Perhaps they were meant to help her conceive a child, but I ignored them as foolishness.
And we came together in acts of passion, if not always love.
Everything to do with my marriage to Bertha had happened so quickly that I had not, fortuitously perhaps, found time to write to my father to tell him the news, that I had indeed married Jonas Mason’s daughter.
However, by the time I got to the task, I had already begun to wonder what kind of future our marriage held for us—Bertha’s mother and brother in an insane asylum, and Bertha herself clearly disturbed—so I wrote to him in simple and civil terms, saying as little as necessary and imploring him not to make my marriage known among his friends and acquaintances.
It was not the marriage I had thought we would have, but it was perhaps no worse than many others. Richard had warned me about Creole marriages, though at the time I paid little attention. One always thinks one is the exception, I suppose.
I saw less of Richard since Valley View became my chief residence, but I did pin him down once on the question of his mother, though he seemed not to understand my concern. “Of course she is mad,” he said. “Did you want us to shout it from the treetops?”
“I should have been told,” I responded tartly.
“What good would it have done? And anyway,” he added as he walked away, “half the women on the island are mad.”
But that far from satisfied me, and I confronted Jonas Mason as well. “I ought to have been made aware of Bertha’s mother,” I blurted out to him one evening as we sat on the veranda. It was not how I should have done it, but perhaps it was as good as I could have managed in my distress.
“You ought,” he agreed. “I had imagined…I thought you could help her keep from becoming like her mother.” He glanced away from me, as if searching for the right words. “I thought new blood…And—”
“She will get worse,” I said.
He nodded. “She will.”
“And she is afraid of being put where her mother is.”
“Please,” he said. “We cannot let that happen.”
That stopped me for a moment. What could I say?

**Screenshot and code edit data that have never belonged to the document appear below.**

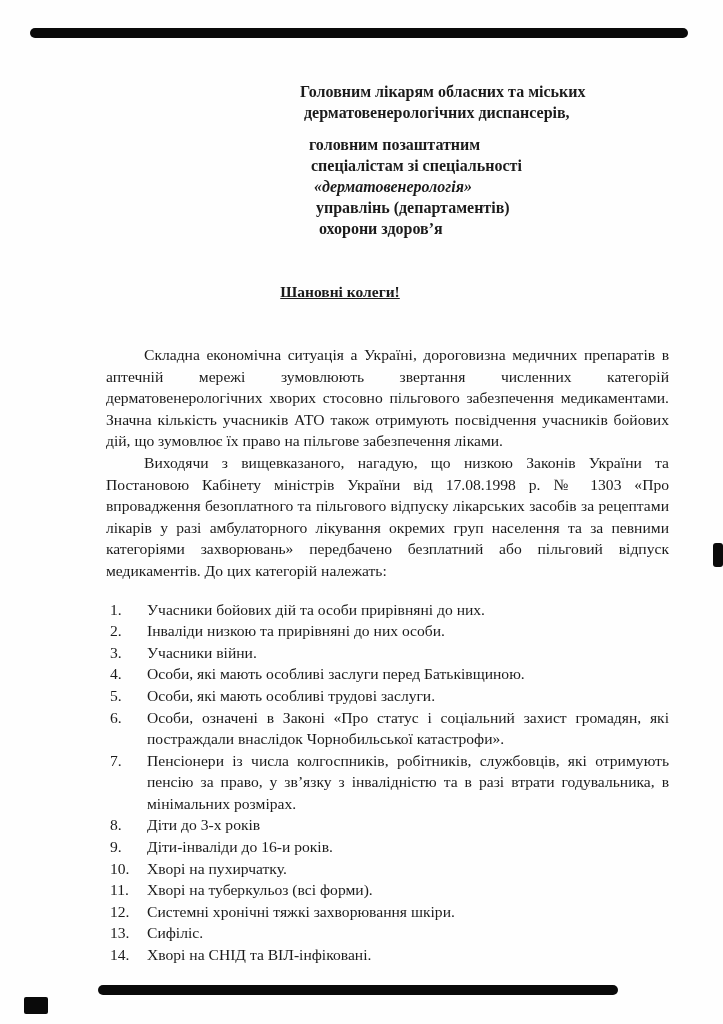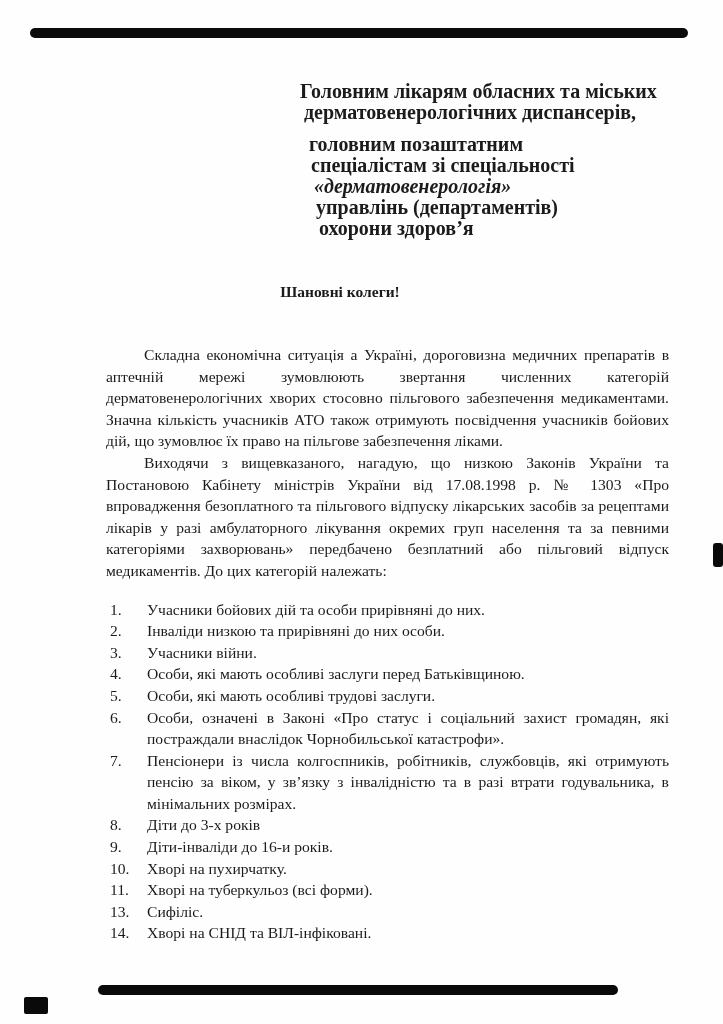--- a/index.html
+++ b/index.html
@@ -28,7 +28,7 @@
     position: absolute;
     left: 300px; top: 81px;
     font-weight: bold;
-    font-size: 20px;
+    font-size: 16px;
     line-height: 21px;
     white-space: nowrap;
   }

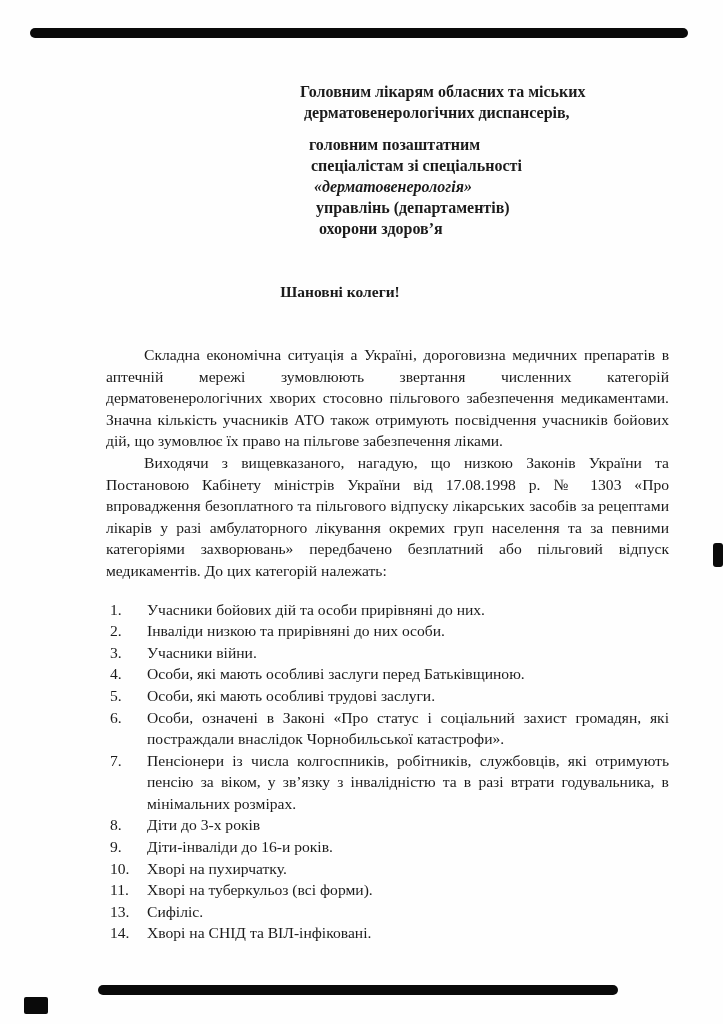--- a/index.html
+++ b/index.html
@@ -48,6 +48,7 @@
     text-align: center;
     font-weight: bold;
     font-size: 15.5px;
+    text-decoration: underline;
   }
 
   .body-column {

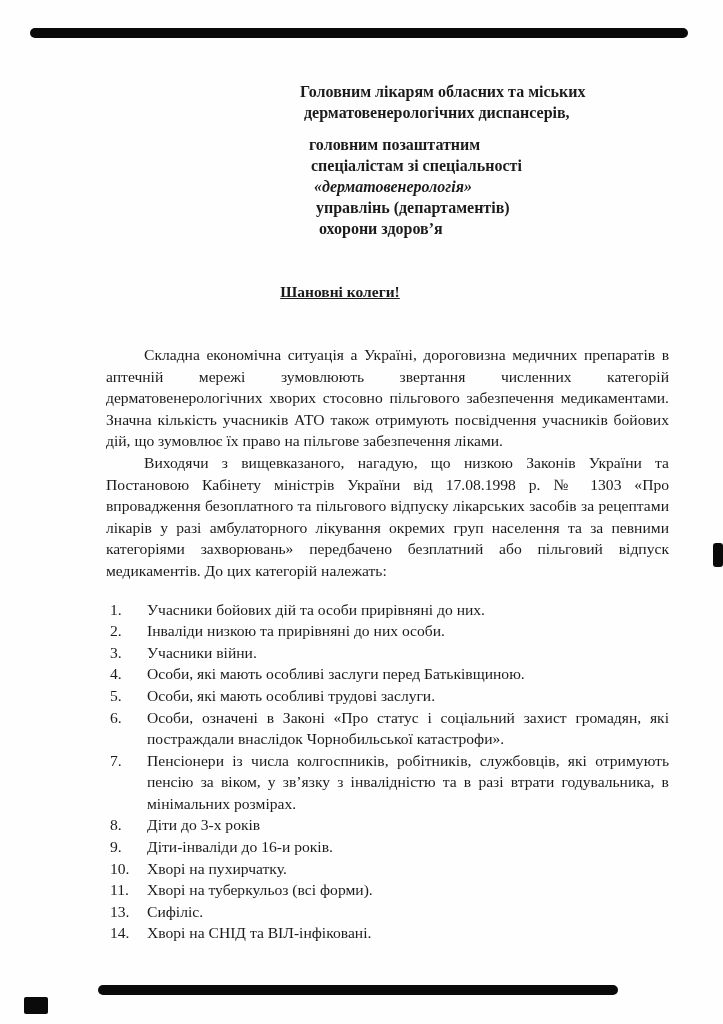--- a/index.html
+++ b/index.html
@@ -119,7 +119,7 @@
       </div>
       <div class="list-row">
         <span class="list-number">7.</span>
-        <div class="list-text">Пенсіонери із числа колгоспників, робітників, службовців, які отримують пенсію за віком, у зв’язку з інвалідністю та в разі втрати годувальника, в мінімальних розмірах.</div>
+        <div class="list-text">Пенсіонери із числа колгоспників, робітників, службовців, які отримують пенсію за право, у зв’язку з інвалідністю та в разі втрати годувальника, в мінімальних розмірах.</div>
       </div>
       <div class="list-row">
         <span class="list-number">8.</span>

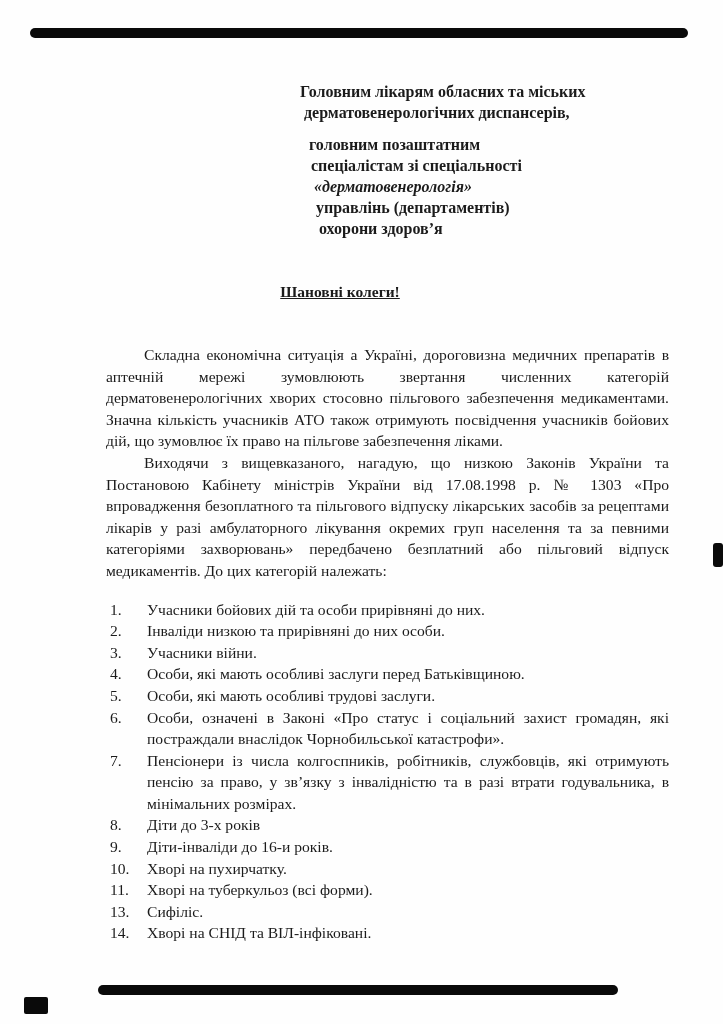--- a/index.html
+++ b/index.html
@@ -138,6 +138,10 @@
         <div class="list-text">Хворі на туберкульоз (всі форми).</div>
       </div>
       <div class="list-row">
+        <span class="list-number">12.</span>
+        <div class="list-text">Системні хронічні тяжкі захворювання шкіри.</div>
+      </div>
+      <div class="list-row">
         <span class="list-number">13.</span>
         <div class="list-text">Сифіліс.</div>
       </div>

There had been a time when I had thought my presence would always calm her, my words or actions could somehow make her well again, but I no longer thought that, and I could not imagine what my life would become, saddled forever—forever—to a woman like Bertha.
“I will do my best,” I responded, though in truth I did not know how I could manage such a thing for the rest of my life.
But there was one more thing: “Did my father know—did he always know of Bertha’s inheritance?”